▸ TASK OBJECTIVE: Where a line below includes the word "center", copy that line.

▸ AVAILABLE RECORDS:
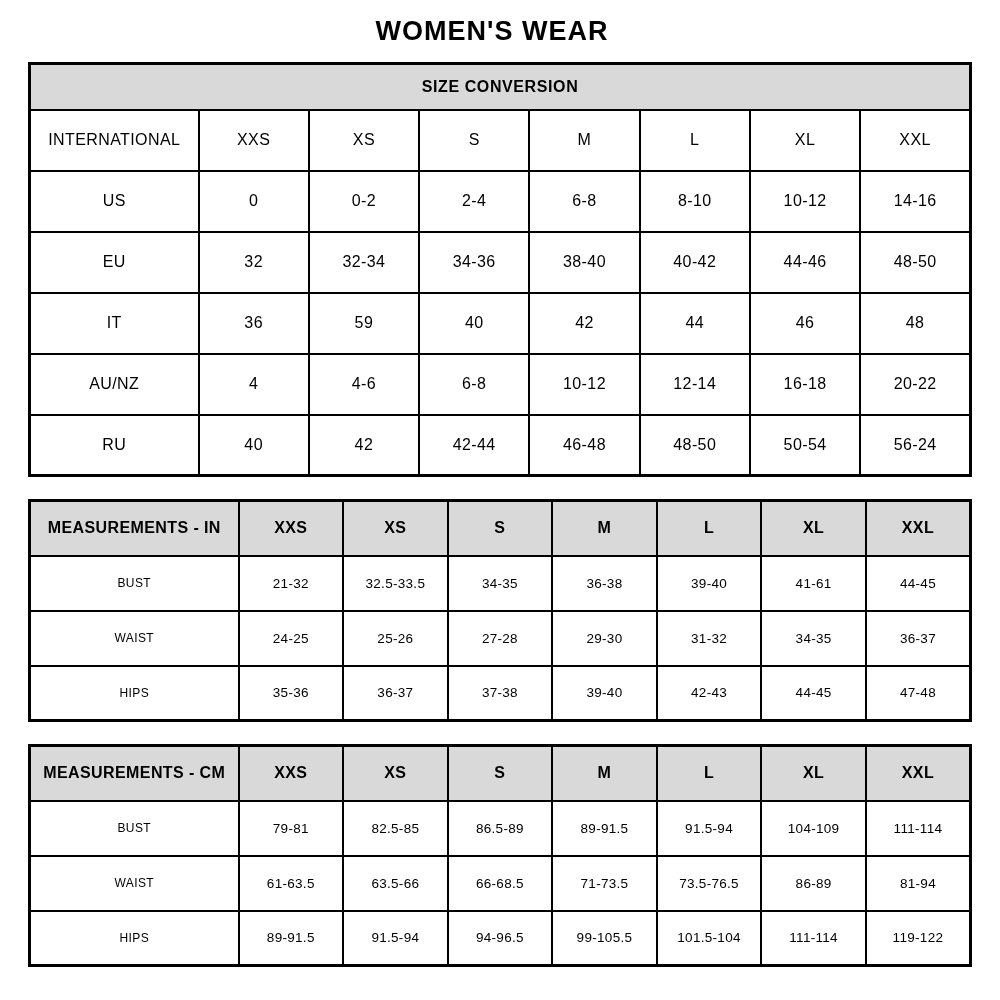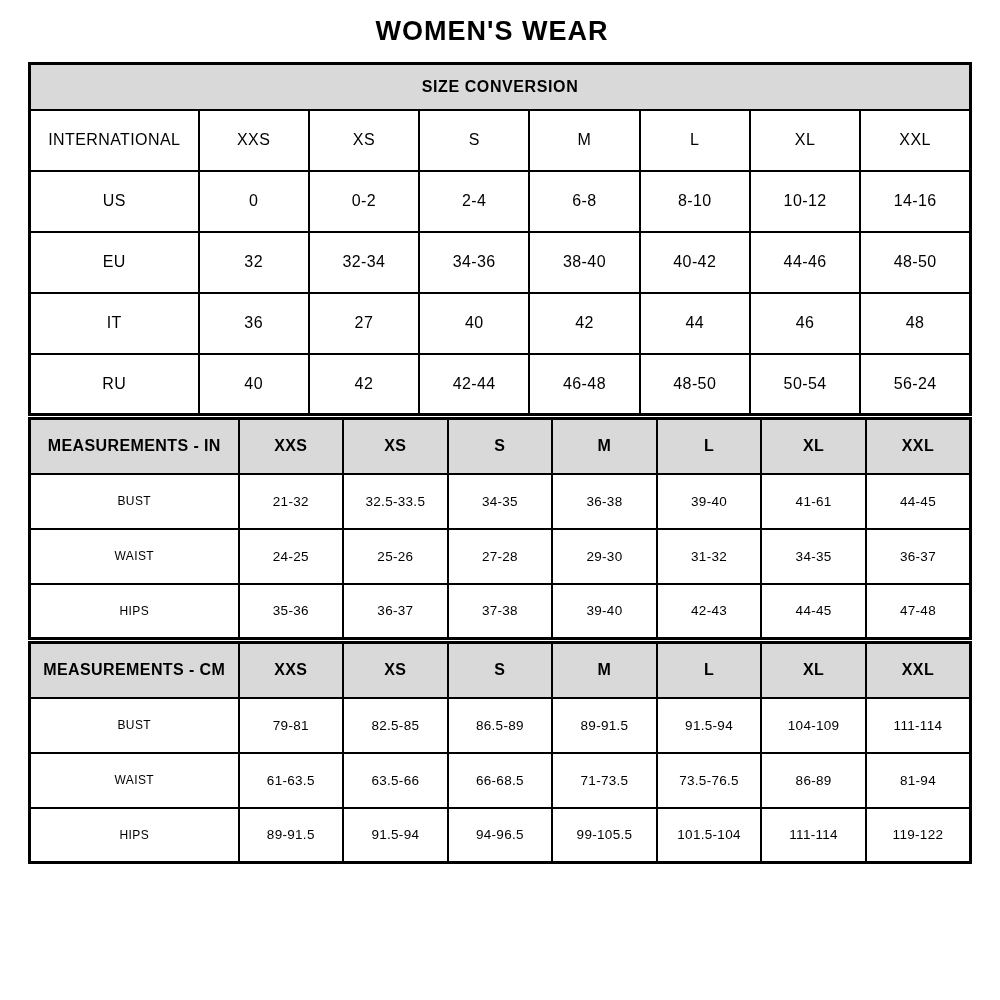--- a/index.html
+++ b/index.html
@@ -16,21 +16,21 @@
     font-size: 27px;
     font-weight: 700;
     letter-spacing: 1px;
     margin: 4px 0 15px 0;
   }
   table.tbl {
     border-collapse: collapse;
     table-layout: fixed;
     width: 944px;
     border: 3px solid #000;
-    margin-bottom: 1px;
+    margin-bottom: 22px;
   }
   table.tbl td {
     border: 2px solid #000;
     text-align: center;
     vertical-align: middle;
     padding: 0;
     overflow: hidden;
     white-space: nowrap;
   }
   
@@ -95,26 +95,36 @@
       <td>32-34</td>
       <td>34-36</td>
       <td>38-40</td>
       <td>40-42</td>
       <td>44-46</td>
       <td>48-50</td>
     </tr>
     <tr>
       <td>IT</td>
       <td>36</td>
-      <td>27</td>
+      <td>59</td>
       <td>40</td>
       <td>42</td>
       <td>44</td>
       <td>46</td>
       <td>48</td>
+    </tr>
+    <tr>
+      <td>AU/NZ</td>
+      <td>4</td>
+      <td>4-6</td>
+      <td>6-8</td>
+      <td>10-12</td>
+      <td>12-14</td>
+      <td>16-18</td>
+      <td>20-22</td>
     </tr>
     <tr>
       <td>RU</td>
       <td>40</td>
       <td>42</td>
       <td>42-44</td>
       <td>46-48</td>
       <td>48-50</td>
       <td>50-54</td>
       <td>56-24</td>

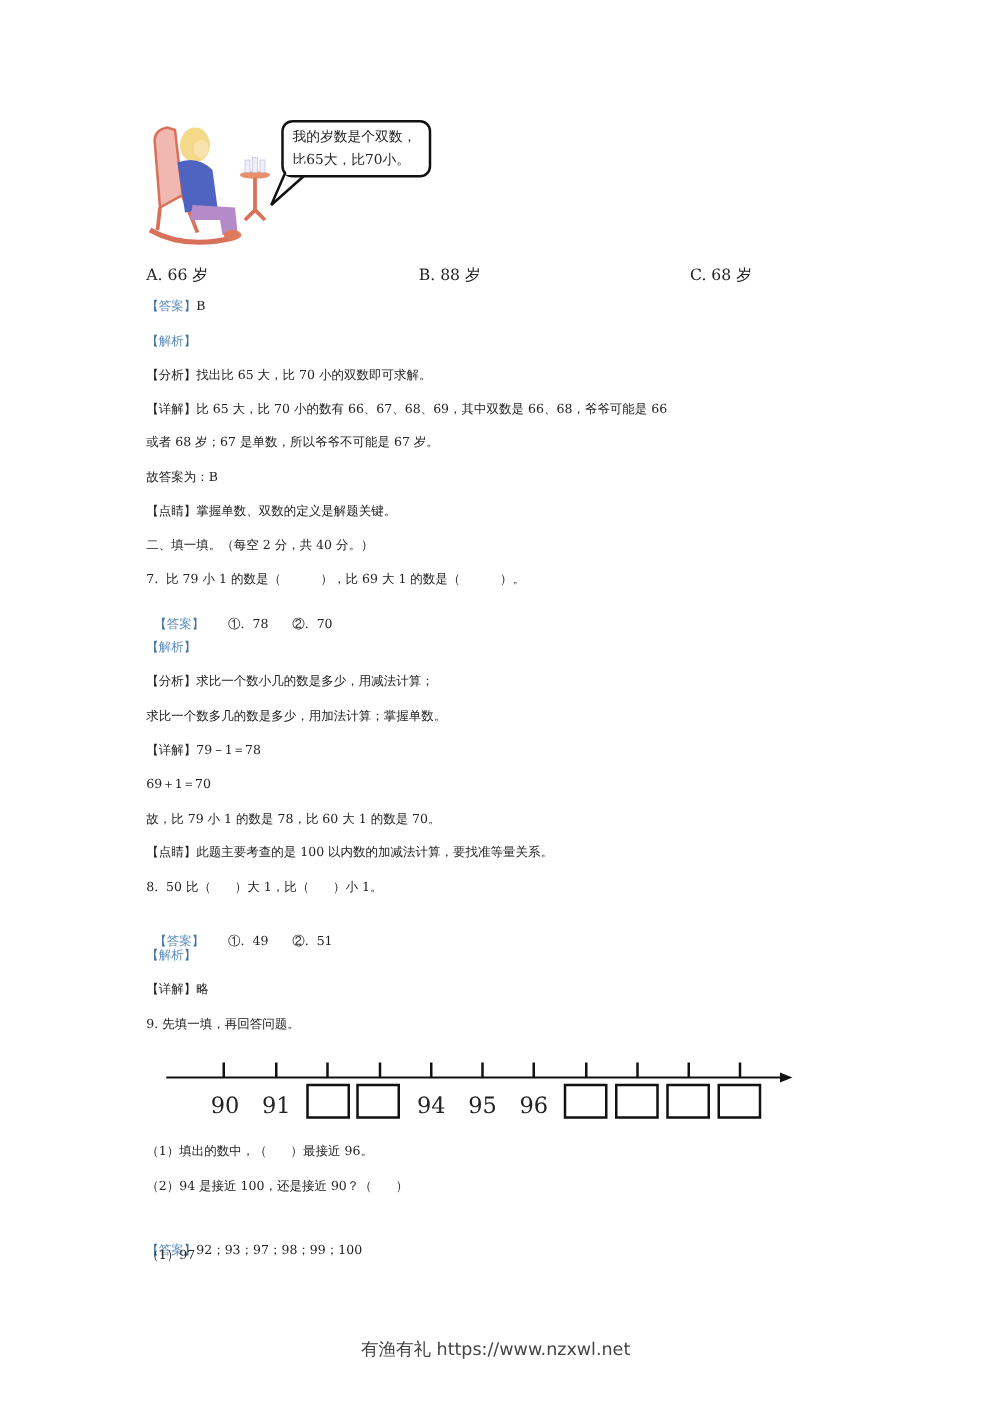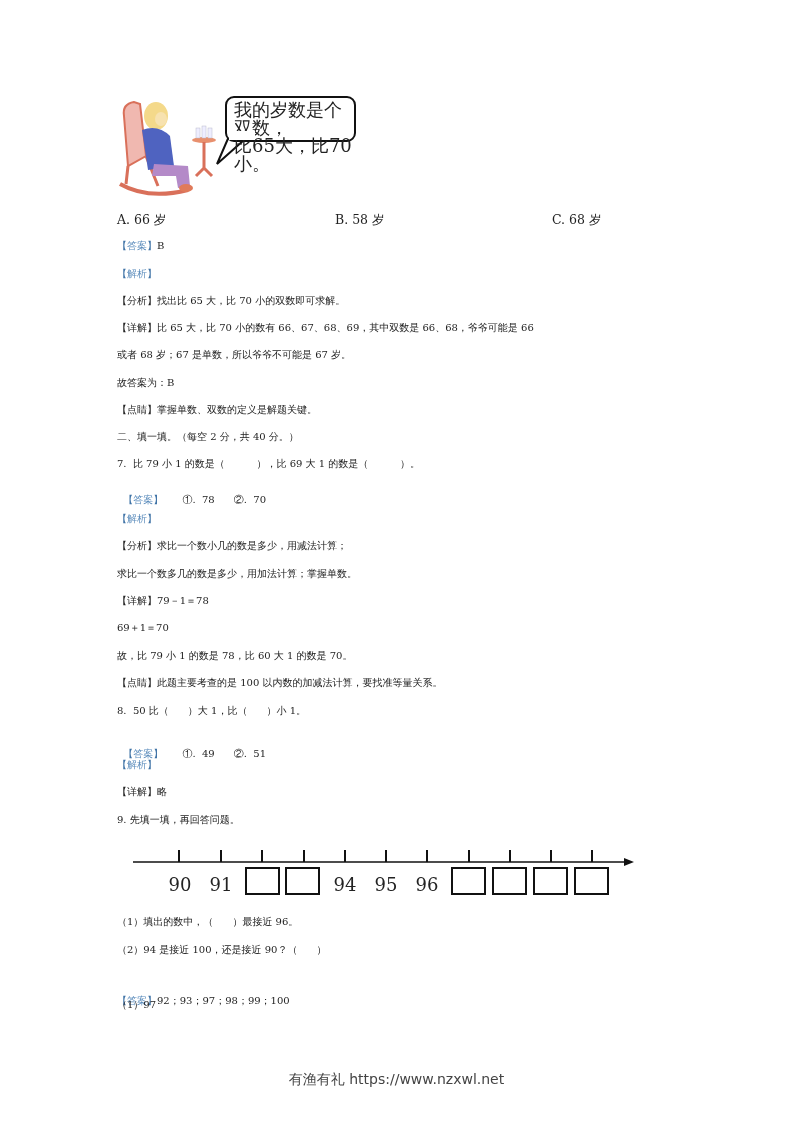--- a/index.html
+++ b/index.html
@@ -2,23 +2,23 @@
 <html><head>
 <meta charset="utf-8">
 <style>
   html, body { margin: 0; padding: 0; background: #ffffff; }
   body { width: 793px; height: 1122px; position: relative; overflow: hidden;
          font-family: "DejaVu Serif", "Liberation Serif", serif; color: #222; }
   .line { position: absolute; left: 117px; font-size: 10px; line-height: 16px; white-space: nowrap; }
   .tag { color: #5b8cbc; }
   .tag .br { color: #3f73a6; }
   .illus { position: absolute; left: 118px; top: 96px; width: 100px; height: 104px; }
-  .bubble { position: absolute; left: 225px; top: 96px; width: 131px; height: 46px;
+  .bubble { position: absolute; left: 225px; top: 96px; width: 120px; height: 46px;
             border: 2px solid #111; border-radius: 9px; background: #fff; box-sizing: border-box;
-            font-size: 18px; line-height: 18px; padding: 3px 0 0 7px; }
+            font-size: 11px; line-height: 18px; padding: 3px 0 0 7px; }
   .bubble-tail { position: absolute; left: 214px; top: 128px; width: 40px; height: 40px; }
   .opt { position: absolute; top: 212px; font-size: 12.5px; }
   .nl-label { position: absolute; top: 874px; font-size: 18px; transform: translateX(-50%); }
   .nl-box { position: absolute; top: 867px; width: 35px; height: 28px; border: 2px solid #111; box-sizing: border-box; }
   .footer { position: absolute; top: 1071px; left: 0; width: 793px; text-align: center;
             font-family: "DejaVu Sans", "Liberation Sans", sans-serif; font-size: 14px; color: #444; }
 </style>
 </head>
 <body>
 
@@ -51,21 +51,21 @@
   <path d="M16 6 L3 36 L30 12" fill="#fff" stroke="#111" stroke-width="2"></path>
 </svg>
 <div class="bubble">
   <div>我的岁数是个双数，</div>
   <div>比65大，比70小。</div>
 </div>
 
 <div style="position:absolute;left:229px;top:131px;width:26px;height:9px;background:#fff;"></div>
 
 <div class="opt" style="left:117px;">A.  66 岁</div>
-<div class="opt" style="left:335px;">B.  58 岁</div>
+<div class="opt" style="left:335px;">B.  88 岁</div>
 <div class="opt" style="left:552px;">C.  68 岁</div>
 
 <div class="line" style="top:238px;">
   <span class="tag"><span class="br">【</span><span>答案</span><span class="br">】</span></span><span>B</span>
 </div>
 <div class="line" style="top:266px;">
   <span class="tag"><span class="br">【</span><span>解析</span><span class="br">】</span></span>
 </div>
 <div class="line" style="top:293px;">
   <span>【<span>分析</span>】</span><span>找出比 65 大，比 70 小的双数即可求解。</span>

▸ TASK OUTPUT:
     text-align: center;
   .footer { position: absolute; top: 1071px; left: 0; width: 793px; text-align: center;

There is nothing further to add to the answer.